Detecter les microorganismes, c'est plus facile !

Pour détecter des microorganismes plus particulièrement des virus ou des bactéries, les tendances vont pour remplacer les méthodes traditionnelles relativement lentes (environ 10jours), nécessitant la présence de techniciens hautement qualifiés et adaptés aux appareils utilisés et qui sont parfois assez sophistiqués et d’une poursuite des travaux de recherche qui permettront de détecter finalement les bactéries responsables d’une certaine maladie ou autre. Une équipe de chercheurs dirigée par la professeur Jan J. Dubowski, de l’université de Sherbrooke, a mis en œuvre, à partir de biocapteurs à semi-conducteurs quantiques, une invention qui permet la détection de la présence de la bactérie Escherichia coli in situ en moins de deux heures. En se basant sur la mesure de l’émission optique des nano cristaux semi-conducteurs, le professeur au Département de génie électrique et génie informatique précise que celle-ci est modifiée si une biomolécule, par exemple un virus, venait s’immobiliser sur la surface de tels matériaux.

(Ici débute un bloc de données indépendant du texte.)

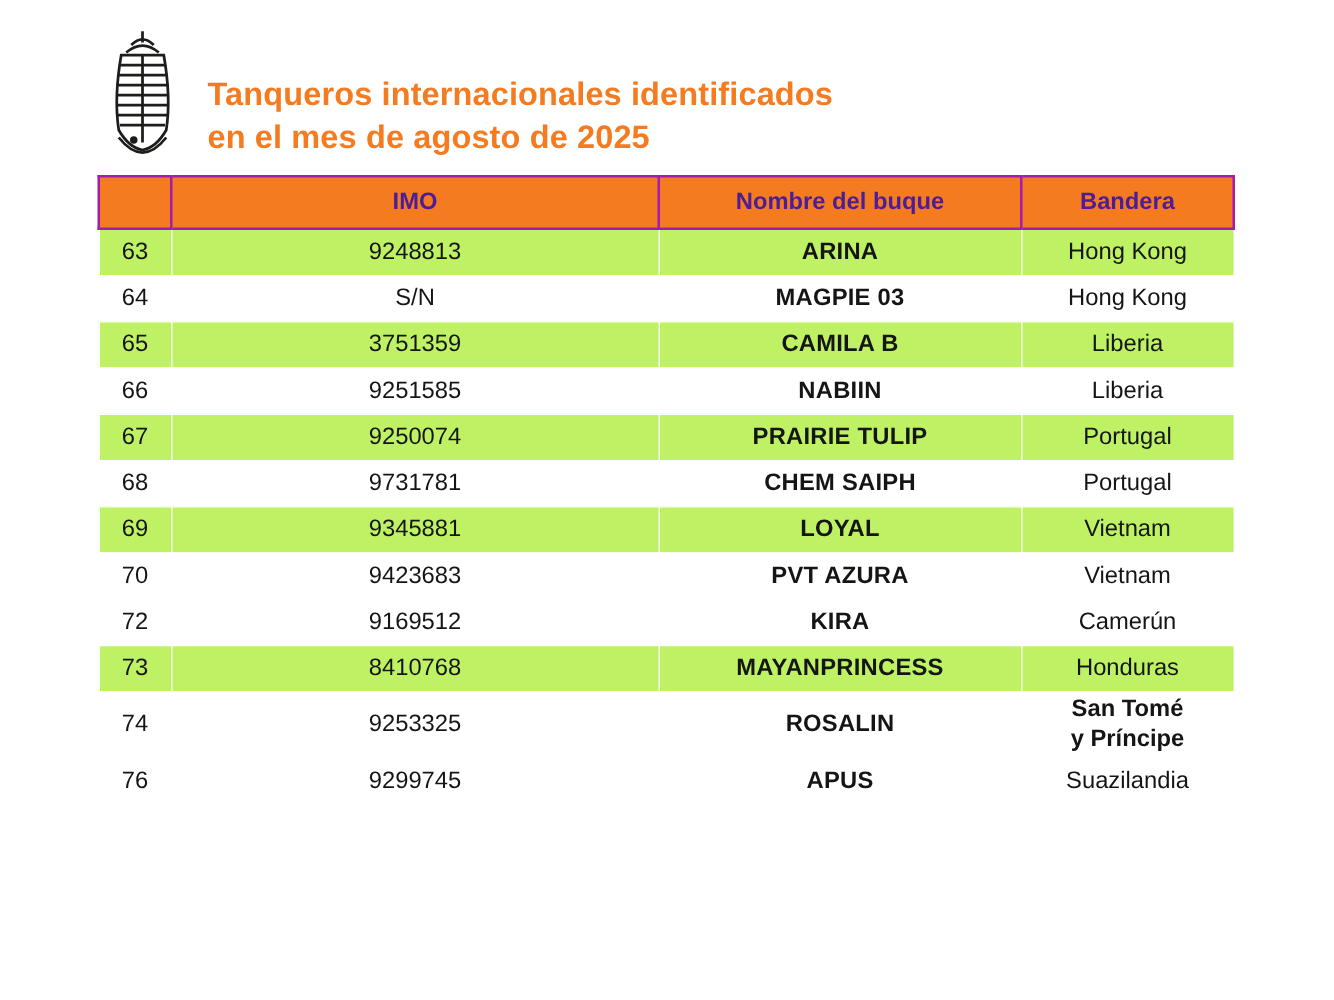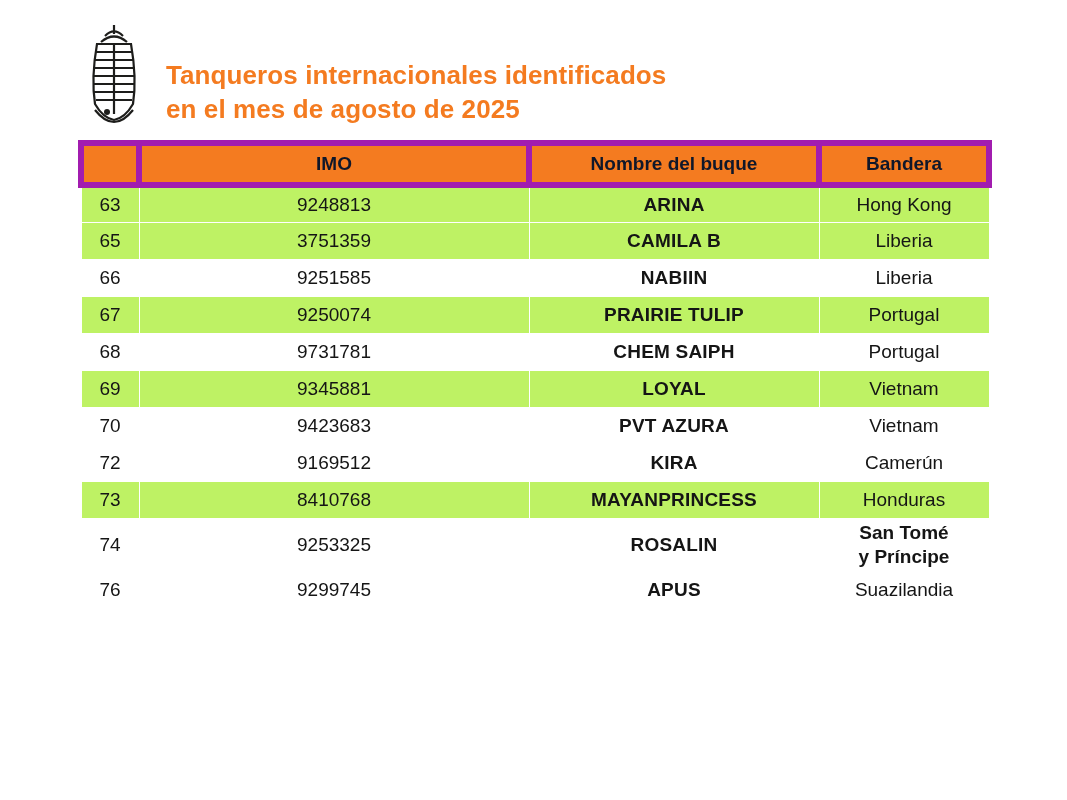"IMO" table.vessels thead th { border: 6px solid #a21caf -> 2px solid #a21caf; color: #0f172a -> #4c1d95 }
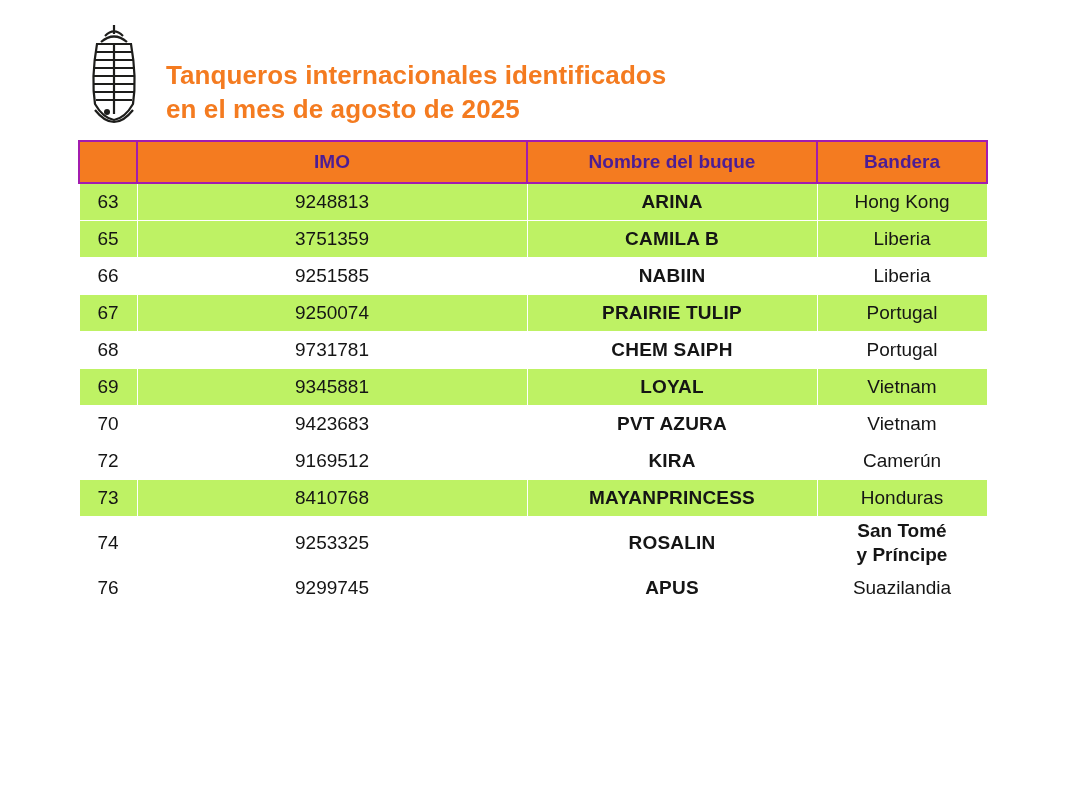"64" tr.even { html: none -> <tr> <td>64</td> <td>S/N</td> <td>MAGPIE 03</td> <td>Hong Kong</td> </tr> }
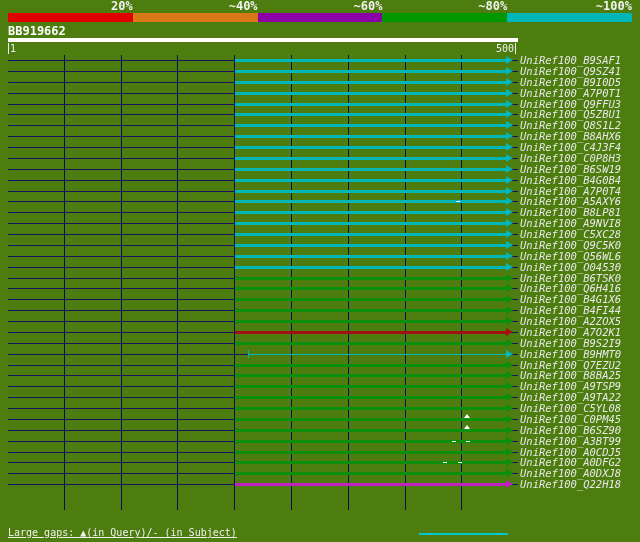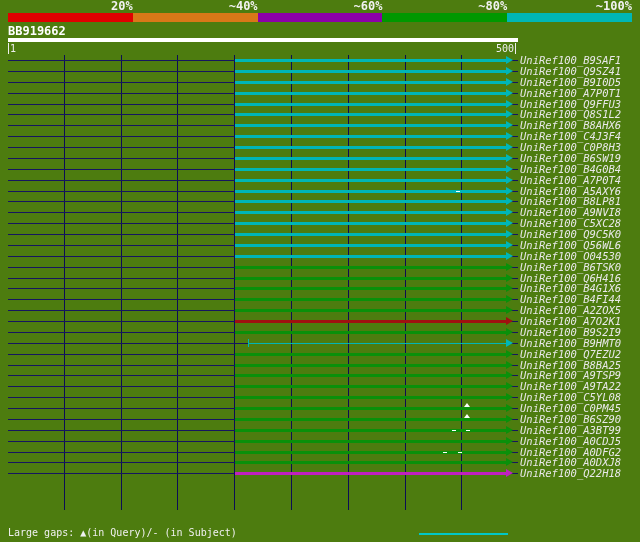"UniRef100_Q5ZBU1" div.row { html: none -> <div> <div></div> <div></div> <div></div> <div>UniRef100_Q5ZBU1</div> </div> }
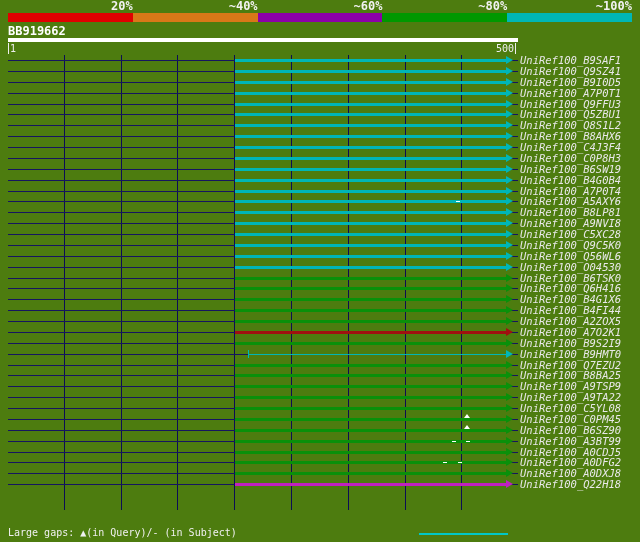"Large gaps: ▲(in Query)/- (in" .gaps { text-decoration: none -> underline }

Il rajoute qu’il est en phase d’améliorer sa création afin de perfectionner son temps de réponse toujours en faisant d’autres tests à partir de virus et de bactéries qui portent une certaine quantité de charges électriques négatives. Subventionnés par l’Agence spatiale canadienne, l’Institut canadien pour l’innovation en photonique et la Chaire de recherche du Canada en semi-conducteurs quantiques, les chercheurs affirment qu’ils peuvent révolutionner le domaine sanitaire et médicale et même sauver des vies en raison de la célérité à la quelle le système réagit. Comme quoi mettre le génie électrique et informatique au service de la biologie peut s’avéré extrêmement bénéfique.